Sí existen, sin embargo, algunos trabajos que tratan de aproximar y poner negro sobre blanco la realidad de las víctimas. Según la última Macroencuesta de Violencia contra la Mujer, solo el 8% de las mujeres que han sufrido violencia sexual fuera de la pareja ha denunciado alguna de estas agresiones. Pero no se trata solo del peso que tiene la infradenuncia en lo que respecta a la violencia contra las mujeres, sino en el tiempo que pasa hasta que una mujer decide dar el paso de dar la voz de alarma. Aunque no hay datos sobre este aspecto en los casos específicos de violencia sexual, sí se conoce que la media de tiempo que tarda una víctima en denunciar malos tratos por parte de su pareja o expareja es de ocho años y ocho meses. Son datos de un estudio elaborado por la Delegación del Gobierno contra la Violencia de Género. Algunas víctimas hablan de vergüenza, otras de miedo al agresor, cuando se escarba entre las razones por las que el hecho de denunciar resulta tan costoso.
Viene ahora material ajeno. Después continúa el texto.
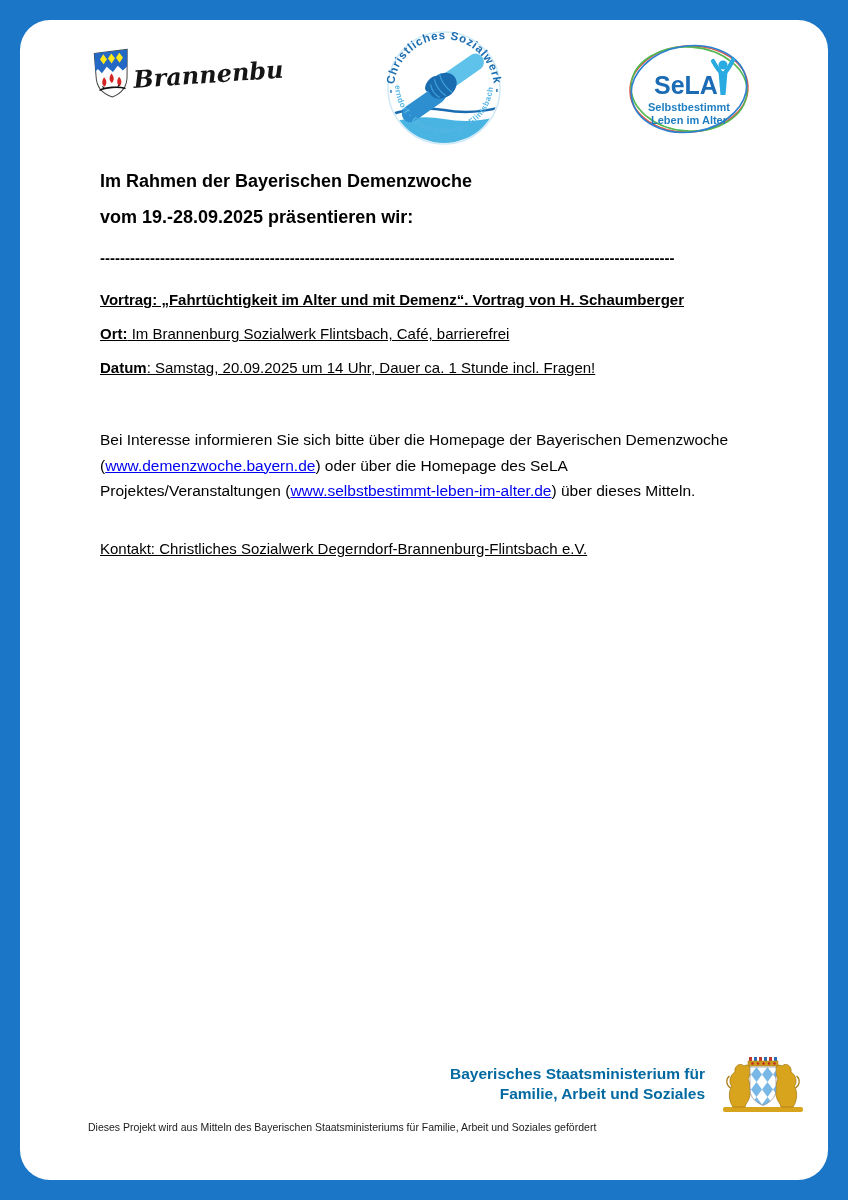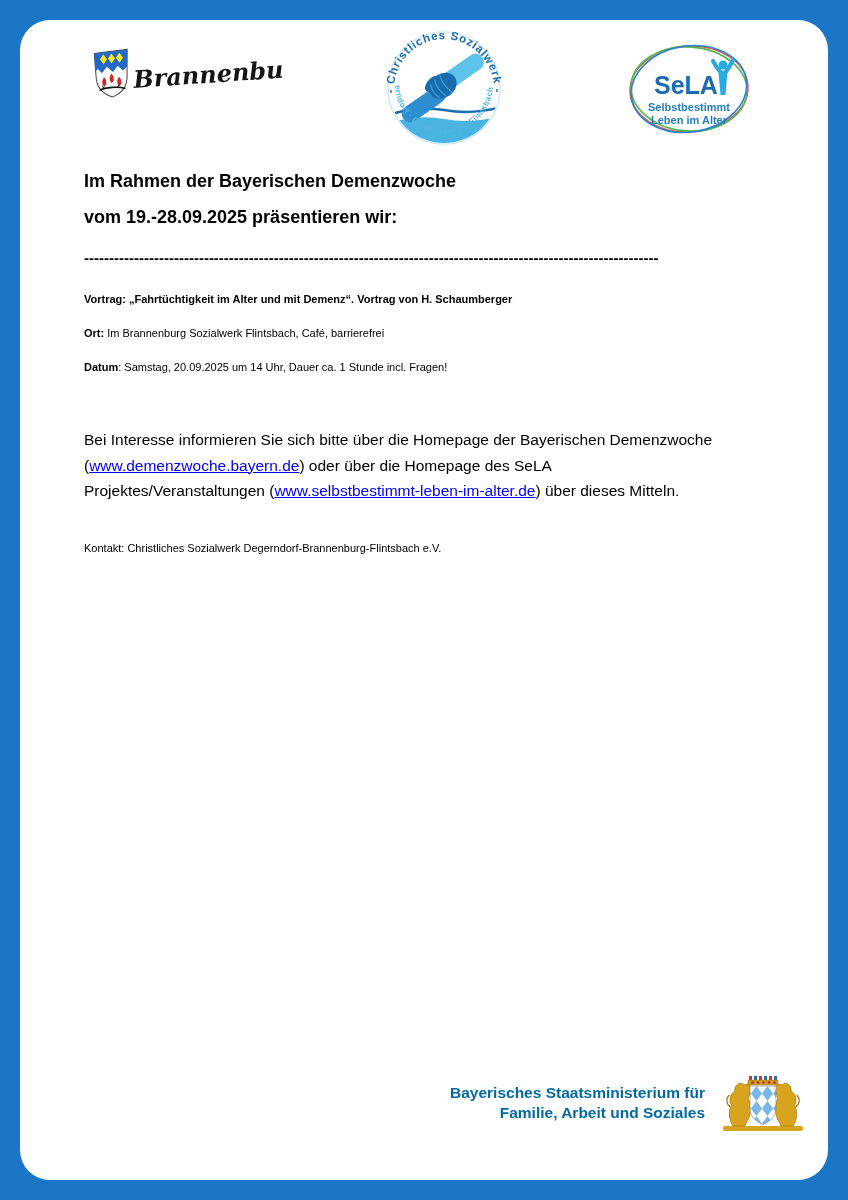--- a/index.html
+++ b/index.html
@@ -22,32 +22,32 @@
     overflow:hidden;
   }
   
   .logos { position:relative; height:142px; }
   .logo { position:absolute; }
   #lg-brannenburg { left:70px; top:26px; display:flex; align-items:flex-start; }
   #lg-csw { left:362px; top:6px; }
   #lg-sela { left:606px; top:22px; }
 
   
-  .content { padding:0 72px 0 64px; color:#000; }
+  .content { padding:0 72px 0 80px; color:#000; }
   .head {
     font-size:18px; font-weight:bold; line-height:22px; margin:0;
   }
   .head1 { margin-top:8px; }
   .head2 { margin-top:14px; }
   .divider {
     margin-top:21px;
     font-weight:bold; font-size:15px; line-height:18px;
     white-space:nowrap; overflow:hidden; width:575px;
   }
-  .line { font-size:11px; line-height:19px; margin:0; }
+  .line { font-size:15px; line-height:19px; margin:0;text-decoration:underline; }
   .vortrag { margin-top:23px; font-weight:bold; white-space:nowrap; }
   .ort { margin-top:15px; }
   .datum { margin-top:15px; }
   .b { font-weight:bold; }
   .para {
     margin-top:50px; font-size:15.5px; line-height:25.5px; max-width:670px;
   }
   .para .pline { display:block; }
   a.doclink { color:#0000EE; text-decoration:underline; cursor:pointer; }
   .kontakt { margin-top:35px; }
@@ -192,16 +192,17 @@
           <rect x="56" y="5" width="3" height="4" fill="#2b6cb5"></rect>
           <rect x="30" y="9" width="30" height="5" fill="#cc9a1e" stroke="#a87b12" stroke-width="0.5"></rect>
           <circle cx="34.5" cy="11.5" r="1.2" fill="#c22222"></circle>
           <circle cx="40" cy="11.5" r="1.2" fill="#c22222"></circle>
           <circle cx="45.5" cy="11.5" r="1.2" fill="#c22222"></circle>
           <circle cx="51" cy="11.5" r="1.2" fill="#c22222"></circle>
           <circle cx="56.5" cy="11.5" r="1.2" fill="#c22222"></circle>
           <path d="M32 15 h26 v23 c0 8 -7 13 -13 15.5 c-6 -2.5 -13 -7.5 -13 -15.5 Z" fill="url(#loz)" stroke="#8a8a8a" stroke-width="0.7"></path>
         </svg>
       </div>
+      <div class="funding">Dieses Projekt wird aus Mitteln des Bayerischen Staatsministeriums für Familie, Arbeit und Soziales gefördert</div>
     </div>
 
   </div>
 </div>
 
 </body></html>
Según el recurso de este caso particular, la víctima "vivió hasta que denunció una situación de presión, temor a represalias, aislamiento, estrés y falta de libertad". El catedrático, consciente de su poder, había amenazado a sus víctimas para hacerse con su silencio.

En la teoría, las dilaciones indebidas funcionan como una atenuante porque se presupone que con el transcurso del tiempo el condenado ha podido arrepentirse y caminar hacia la rehabilitación. "No es el caso, él ha seguido manteniendo que todo era un complot y en su recurso de apelación él mismo dice que no es culpable, no muestra el más mínimo arrepentimiento", subraya la letrada, "para él la dilación ha sido un regalo". 

Díaz Ramos también carga contra la decisión de la Audiencia Provincial de absolver al catedrático del delito de lesiones psicológicas por el que sí había sido condenado en primera instancia. El tribunal argumentó que el impacto psicológico es ni más ni menos que el propio de toda agresión de carácter sexual. Por lo tanto, ni adquiere una naturaleza autónoma, ni merece mayor castigo penal. La letrada, sin embargo, recuerda que los hechos probados van un paso más allá al acreditar los "daños psicológicos relevantes" que pesan sobre la víctima que representa. "La sentencia quita importancia a las lesiones psicológicas", considera la abogada. El daño no fue menor y los hechos probados así lo determinan: insomnio, pérdida de peso, vómitos y otros episodios que fueron mermando su salud y que encadenaron diversas bajas por enfermedad. La primera sentencia da cuenta del "trastorno adaptativo ansioso depresivo grave" para el que la víctima "necesita de terapia psicológica de larga duración".

La letrada celebra la decisión del Constitucional, aunque es cauta en lo que respecta a sus expectativas. "Que el Tribunal Constitucional lleve a cabo un proceso de reflexión interno es importante. No sabemos cuál será el resultado, pero es un paso más en el camino de la introducción de la perspectiva de género".